→ About this task
Print the line that contains "StringFormatConverter: FormatConverter[String] ->" and every line after it through the last line of the records below, exactly as written and nothing else.
——
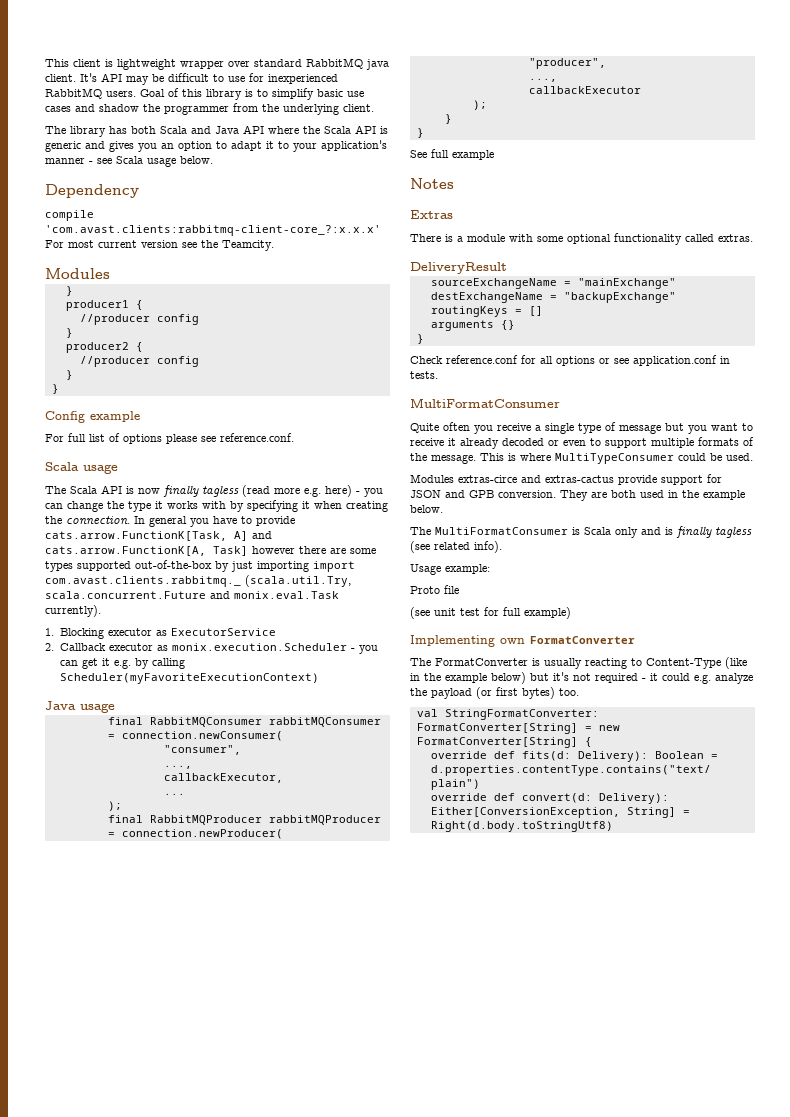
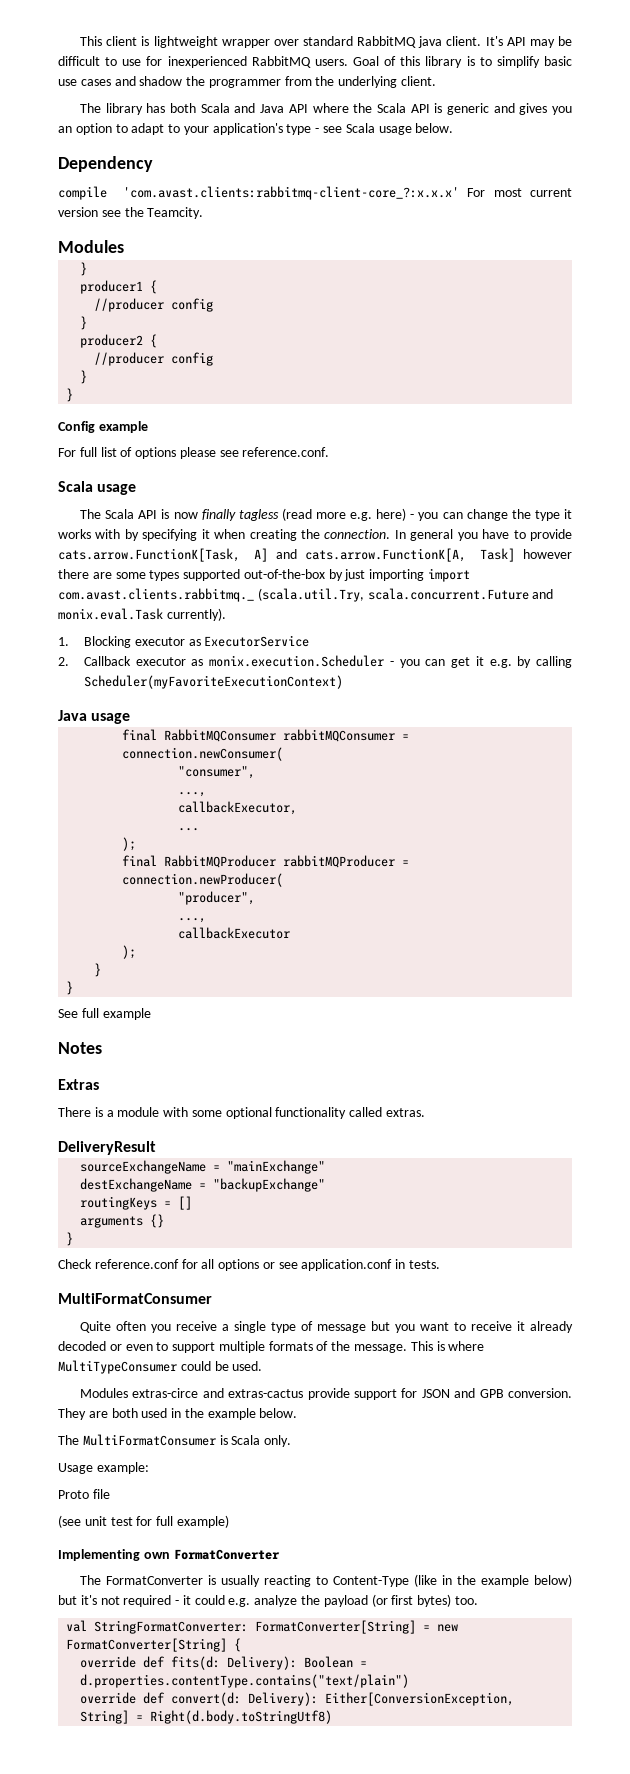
[266,141,274,149] it -> (165, 129) none
[45,158,85,164] manner -> [286,124,312,135] type
[615,526,752,538] [410,541,502,553] only and is finally tagless (see related info). -> [264,1435,292,1447] only.

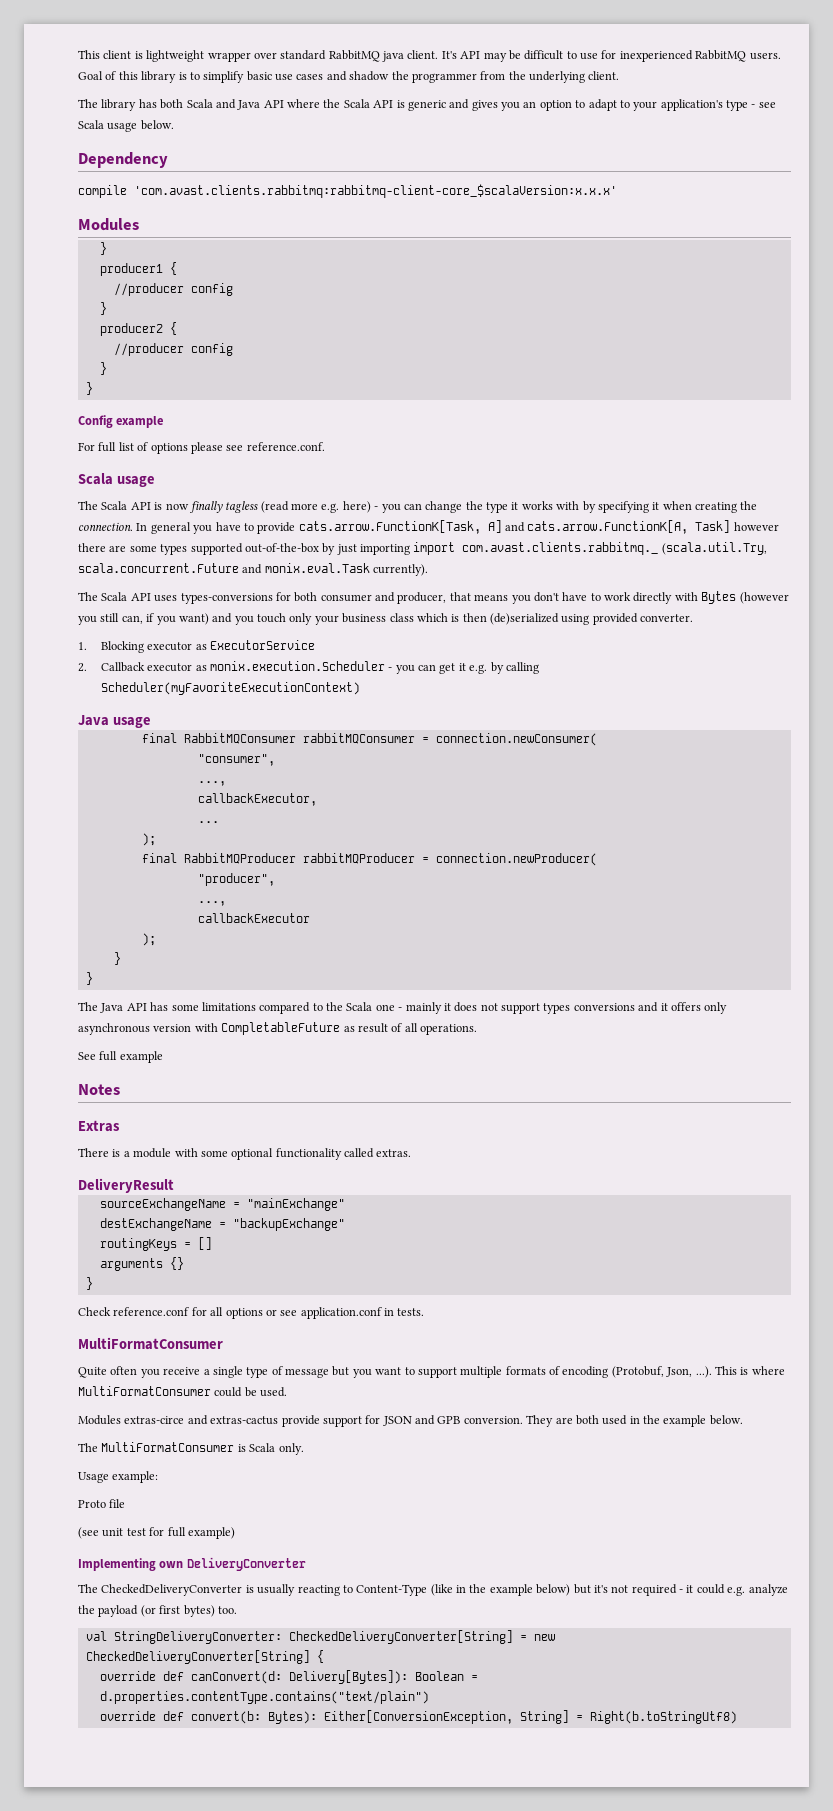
[122,186,572,200] [58,207,204,219] 'com.avast.clients:rabbitmq-client-core_?:x.x.x' For most current version see the Teamcity. -> [134,184,617,198] 'com.avast.clients.rabbitmq:rabbitmq-client-core_$scalaVersion:x.x.x'
(226, 614) none -> [78,591,789,604] [78,613,694,625] // The Scala API uses types-conversions for both consumer and producer, that means you don't have to work directly with Bytes (however you still can, if you want) and you touch only your business class which is then (de)serialized using provided converter.
(74, 988) none -> [78,1002,728,1014] [78,1022,477,1035] // The Java API has some limitations compared to the Scala one - mainly it does not support types conversions and it offers only asynchronous version with CompletableFuture as result of all operations.
[471,1321,574,1333] [58,1341,408,1353] receive it already decoded or even to support multiple formats of the message. -> [417,1366,712,1378] support multiple formats of encoding (Protobuf, Json, ...).
[58,1360,177,1374] MultiTypeConsumer -> [78,1386,211,1396] MultiFormatConsumer
[173,1549,280,1560] [80,1575,204,1585] FormatConverter // The FormatConverter -> [186,1557,306,1571] [78,1584,243,1596] DeliveryConverter // The CheckedDeliveryConverter
[94,1620,417,1634] StringFormatConverter: FormatConverter[String] -> [113,1630,513,1644] StringDeliveryConverter: CheckedDeliveryConverter[String]
[66,1638,228,1652] FormatConverter[String] -> [85,1650,310,1664] CheckedDeliveryConverter[String]
[171,1656,298,1670] fits(d: Delivery): -> [190,1670,408,1684] canConvert(d: Delivery[Bytes]):
[171,1692,319,1706] convert(d: Delivery): -> [190,1711,317,1724] convert(b: Bytes):
[150,1710,333,1724] Right(d.body.toStringUtf8) -> [589,1711,737,1724] Right(b.toStringUtf8)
——
→ Output of the exercise
[94,1620,417,1634] StringFormatConverter: FormatConverter[String] -> [113,1630,513,1644] StringDeliveryConverter: CheckedDeliveryConverter[String]
[66,1638,228,1652] FormatConverter[String] -> [85,1650,310,1664] CheckedDeliveryConverter[String]
[171,1656,298,1670] fits(d: Delivery): -> [190,1670,408,1684] canConvert(d: Delivery[Bytes]):
[171,1692,319,1706] convert(d: Delivery): -> [190,1711,317,1724] convert(b: Bytes):
[150,1710,333,1724] Right(d.body.toStringUtf8) -> [589,1711,737,1724] Right(b.toStringUtf8)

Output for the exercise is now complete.